White slavery resulted from the strict laws and social practices of
the South. There was so little tolerance of racial mixing and such a
desperate effort to protect slavery that the South strove to ensnare all
people of even slightly dark blood in the institution. Anyone who had at
least one eighth black blood in their veins was defined as a negro or a
mulatto. If the mother was a slave then the offspring was defined as a slave
regardless of how little black blood they may have. Observers often noted
seeing slaves with facial features and skin color that were indistinguishable
from whites.Tenzer assembled a great deal of evidence.

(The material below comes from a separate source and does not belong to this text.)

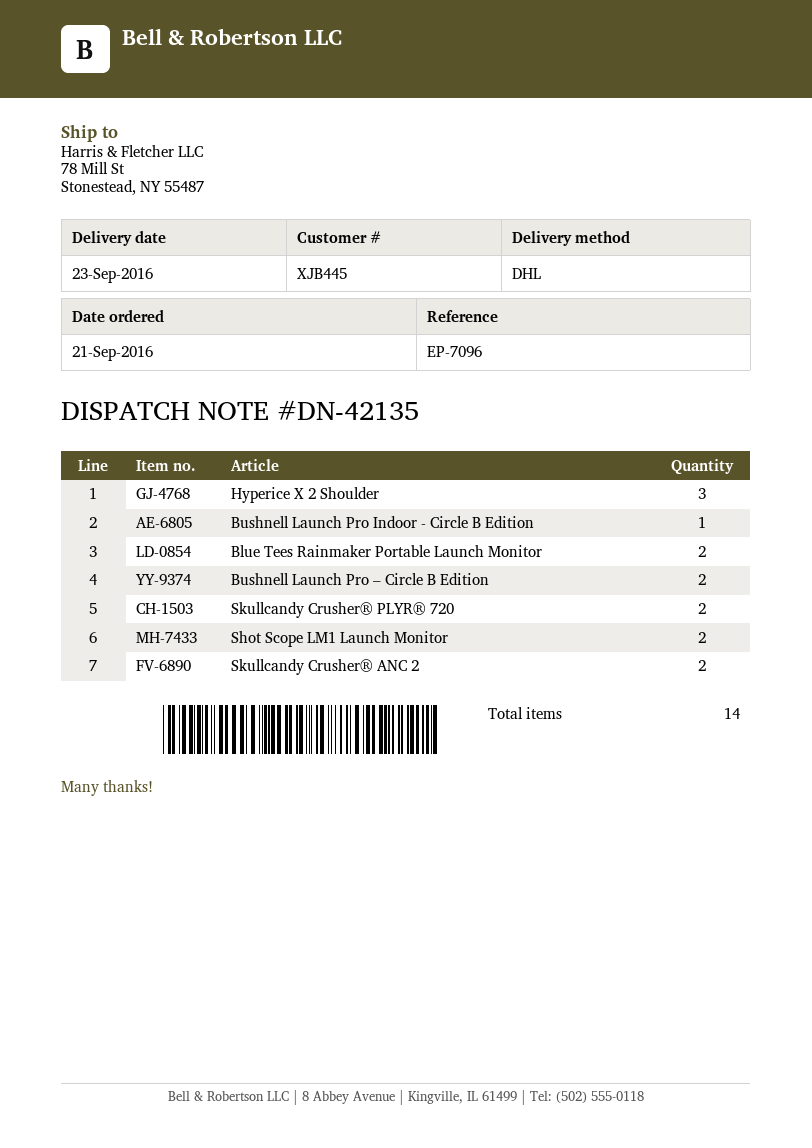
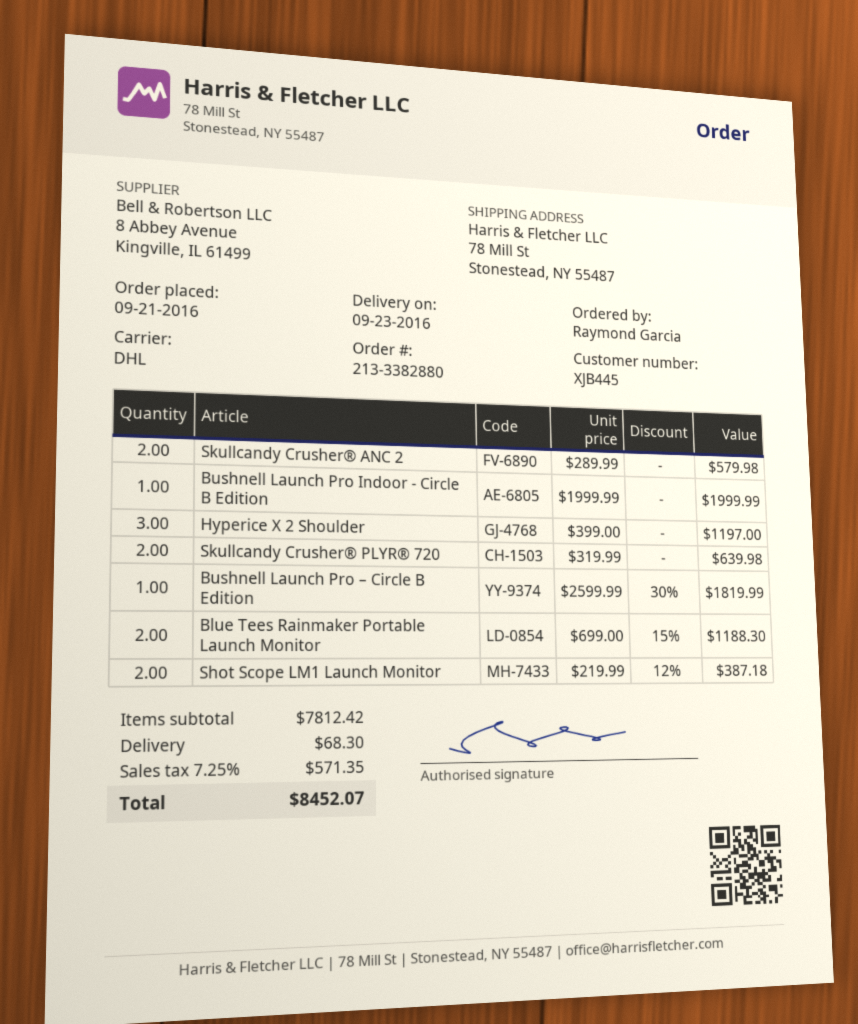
Bushnell Launch Pro – Circle B Edition: 2 -> 1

He has the historical documentation to show that the eroding line
between slave and free was much on the mind of the average person and
contributed to the country's willingness to take up arms over an issue that
had so far only risen to the level of a disagreement. He surveyed personal
accounts, travel literature, published essays, census data, the activities of
the illegal slave trade after 1808, and abolitionist newspapers and
pamphlets to amass a mountain of proof that Northerners and Southerners
(including Abraham Lincoln) discussed white slavery at...
Eh
You seem to have a lot of one-liners without definition and subsequently do not transition well. The thesis is also unclear...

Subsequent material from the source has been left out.